4. Anaconda (64-bit) w. Python 2.7 (Anaconda2-4.1.0)
   - A Python distro that gives us NumPy, SciPy, and other scientific libraries
5. Theano 0.8.2
   - Used to evaluate mathematical expressions on multi-dimensional arrays
6. Keras 1.0.5
   - Used for deep learning on top of Theano
7. OpenBLAS 0.2.14 (Optional)
   - Used for its CPU-optimized implementation of many linear algebra operations
8. cuDNN v5 (Conditional)
   - Used to run vastly faster convolution neural networks

Hardware

This is our hardware config:

1. Dell Precision T7500, 96GB RAM
   - Intel Xeon E5605 @ 2.13 GHz (2 processors, 8 cores total)
2. NVIDIA GeForce Titan X, 12GB RAM
   - Driver version: 10.18.13.5390 Beta (ForceWare 353.90) / Win 10 64

Installation steps

We like to keep our toolkits and libraries in a single root folder boringly called c:\toolkits, so whenever you see a Windows path that starts with c:\toolkits below, make sure to replace it with whatever you decide your own toolkit drive and folder ought to be.

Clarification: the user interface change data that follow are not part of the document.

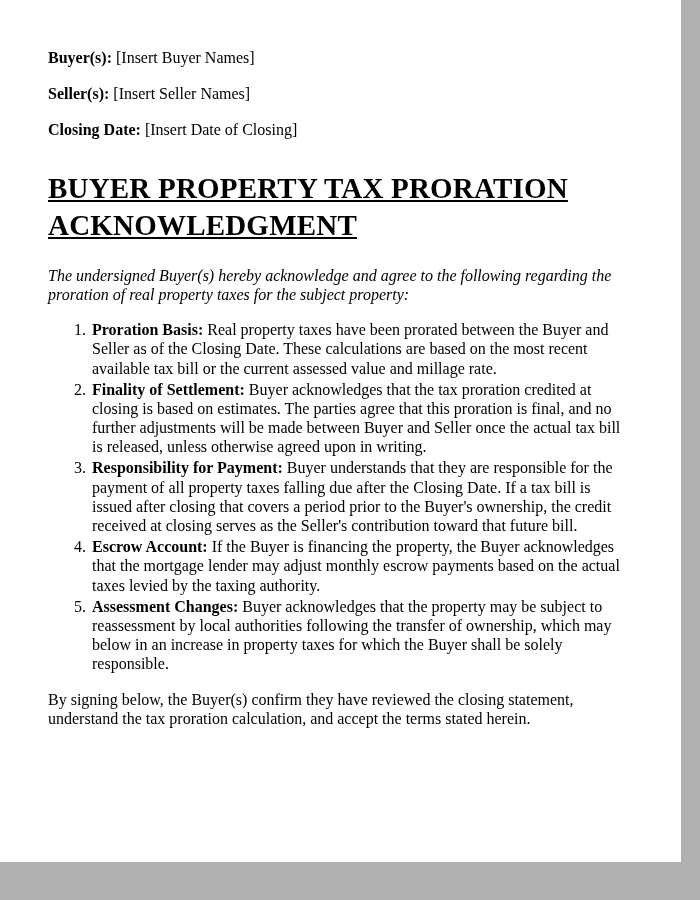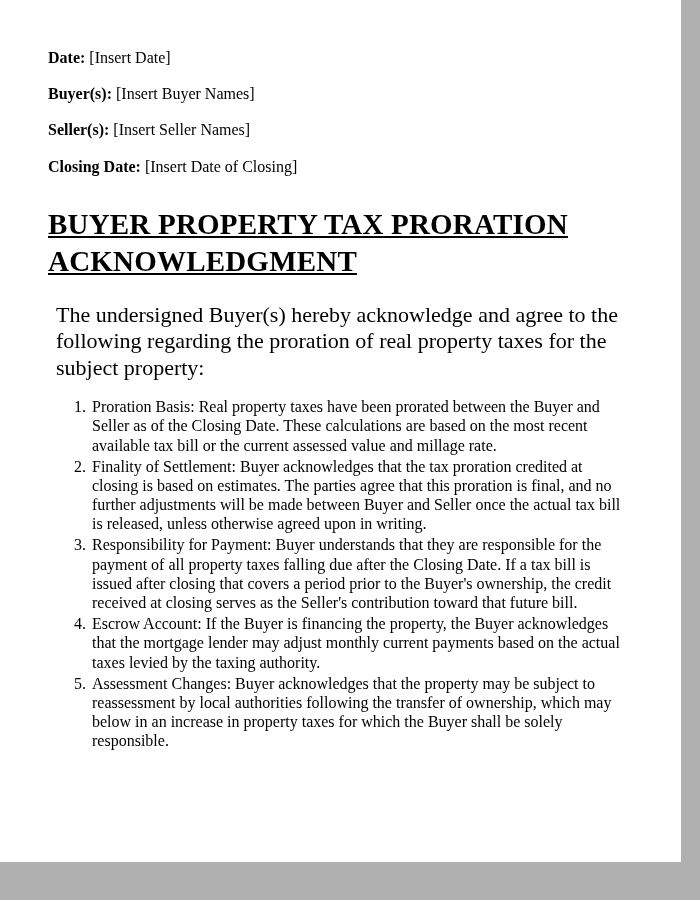--- a/index.html
+++ b/index.html
@@ -74,7 +74,6 @@
   <div class="page">
 
     <div>
-        <p class="field"><strong>Date:</strong><span> [Insert Date]</span></p>
         <p class="field"><strong>Buyer(s):</strong><span> [Insert Buyer Names]</span></p>
         <p class="field"><strong>Seller(s):</strong><span> [Insert Seller Names]</span></p>
         <p class="field"><strong>Closing Date:</strong><span> [Insert Date of Closing]</span></p>

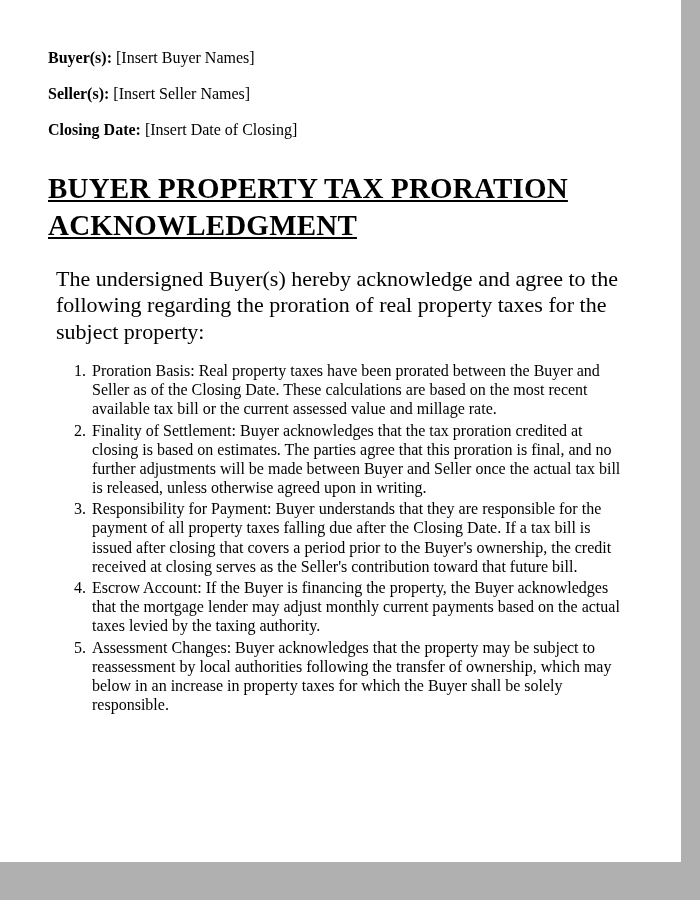--- a/index.html
+++ b/index.html
@@ -44,9 +44,10 @@
     text-decoration: underline;
   }
   p.body-text {
-    margin: 0 0 15px 8px;
-    font-size: 22px;
+    margin: 0 0 15px 0;
+    font-size: 16px;
     line-height: 1.2;
+    font-style: italic;
   }
   ol.terms {
     margin: 16px 0 16px 0;

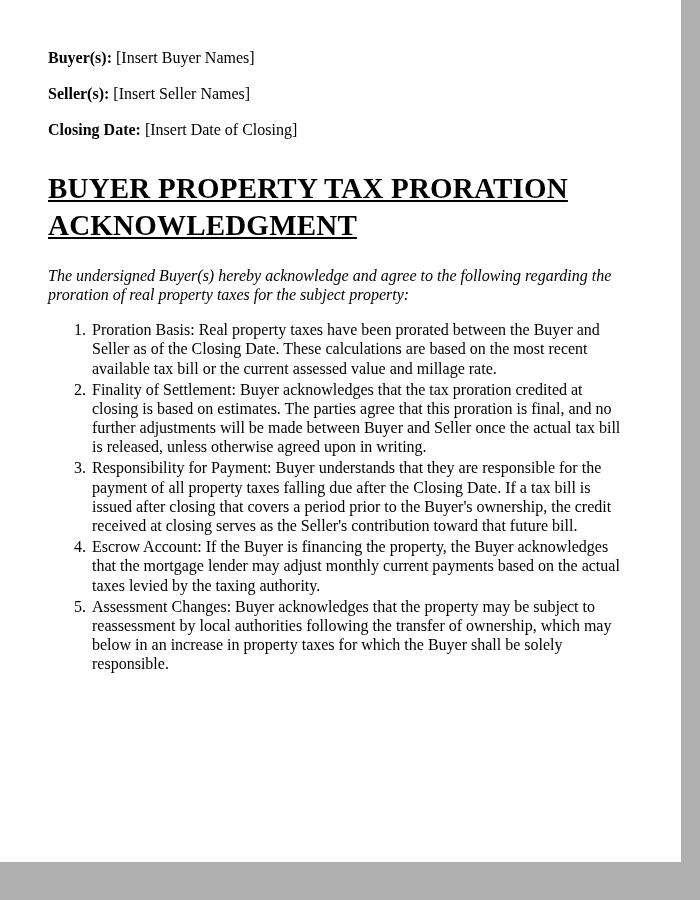--- a/index.html
+++ b/index.html
@@ -60,7 +60,7 @@
     padding-left: 2px;
   }
   ol.terms li strong {
-    font-weight: normal;
+    font-weight: bold;
   }
   p.closing-text {
     margin: 14px 0 0 0;

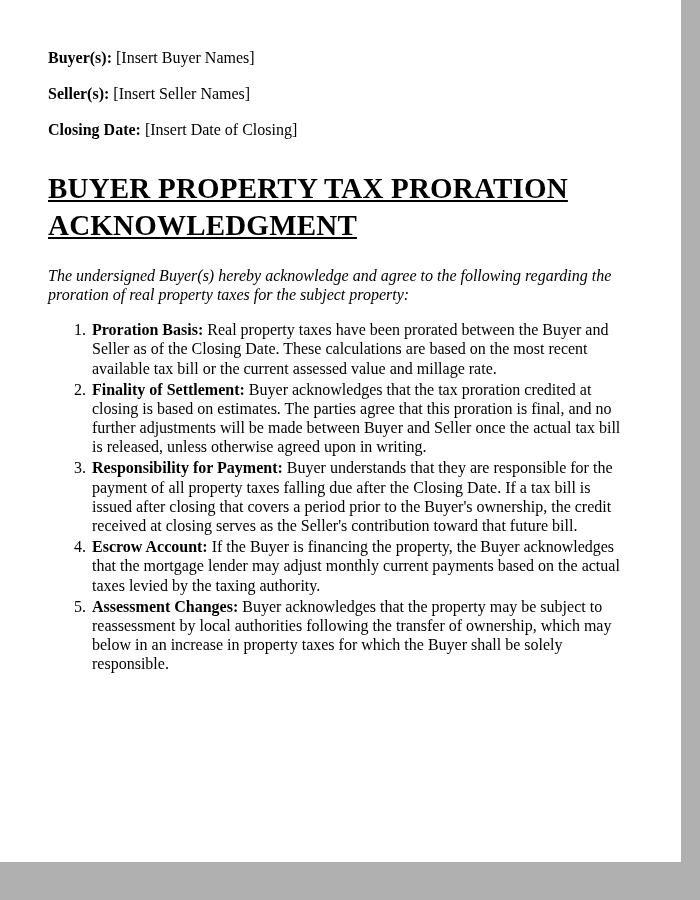--- a/index.html
+++ b/index.html
@@ -88,7 +88,7 @@
         <li><strong>Proration Basis:</strong><span> Real property taxes have been prorated between the Buyer and Seller as of the Closing Date. These calculations are based on the most recent available tax bill or the current assessed value and millage rate.</span></li>
         <li><strong>Finality of Settlement:</strong><span> Buyer acknowledges that the tax proration credited at closing is based on estimates. The parties agree that this proration is final, and no further adjustments will be made between Buyer and Seller once the actual tax bill is released, unless otherwise agreed upon in writing.</span></li>
         <li><strong>Responsibility for Payment:</strong><span> Buyer understands that they are responsible for the payment of all property taxes falling due after the Closing Date. If a tax bill is issued after closing that covers a period prior to the Buyer's ownership, the credit received at closing serves as the Seller's contribution toward that future bill.</span></li>
-        <li><strong>Escrow Account:</strong><span> If the Buyer is financing the property, the Buyer acknowledges that the mortgage lender may adjust monthly current payments based on the actual taxes levied by the taxing authority.</span></li>
+        <li><strong>Escrow Account:</strong><span> If the Buyer is financing the property, the Buyer acknowledges that the mortgage lender may adjust monthly escrow payments based on the actual taxes levied by the taxing authority.</span></li>
         <li><strong>Assessment Changes:</strong><span> Buyer acknowledges that the property may be subject to reassessment by local authorities following the transfer of ownership, which may below in an increase in property taxes for which the Buyer shall be solely responsible.</span></li>
       </ol>
 

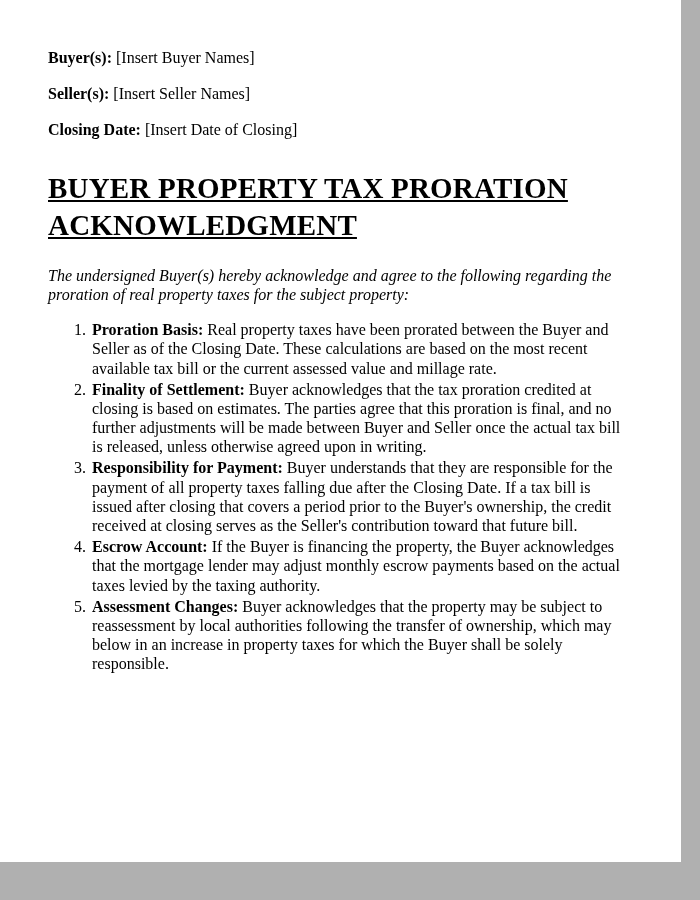--- a/index.html
+++ b/index.html
@@ -92,6 +92,7 @@
         <li><strong>Assessment Changes:</strong><span> Buyer acknowledges that the property may be subject to reassessment by local authorities following the transfer of ownership, which may below in an increase in property taxes for which the Buyer shall be solely responsible.</span></li>
       </ol>
 
+    <p class="closing-text">By signing below, the Buyer(s) confirm they have reviewed the closing statement, understand the tax proration calculation, and accept the terms stated herein.</p>
 
   </div>
 </div>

Visual Studio 2013 Community Edition Update 4

You can download Visual Studio 2013 Community Edition from here. Yes, we're aware there's a Visual Studio 2015 Community Edition, and it is also installed on our system, BUT the CUDA toolkit won't even attempt to use it, as shown below:



So make sure to install VS 2013, if you haven't already. Then, add C:\Program Files (x86)\Microsoft Visual Studio 12.0\VC\bin to your PATH, based on where you installed VS 2013.

CUDA 7.5.18 (64-bit)

Download CUDA 7.5 (64-bit) from the NVidia website.

Select the proper target platform:


Download the installer:


Run the installer. In our case (a fluke?) the installer didn't allow us to choose where to install its files. It installed in C:\Program Files\NVIDIA GPU Computing Toolkit\CUDA\v7.5. Once it has done so, move the files from there to c:\toolkits\cuda-7.5.18 and update PATH as follows:

1. Define a system environment (sysenv) variable named CUDA_HOME with the value c:\toolkits\cuda-7.5.18
2. Add %CUDA_HOME%\libnwp and %CUDA_HOME%\bin to PATH

MinGW-w64 (5.3.0)

Download MinGW-w64 from here:



Install it to c:\toolkits\mingw-w64-5.3.0 with the following settings (second wizard screen):



1. Define sysenv variable MINGW_HOME with the value c:\toolkits\mingw-w64-5.3.0
2. Add %MINGW_HOME%\mingw64\bin to PATH

Run the following to make sure all necessary build tools can be found:

$ where gcc; where cl; where nvcc; where cudafe; where cudafe++

You should get results similar to:



Anaconda (64-bit) w. Python 2.7 (Anaconda2-4.1.0)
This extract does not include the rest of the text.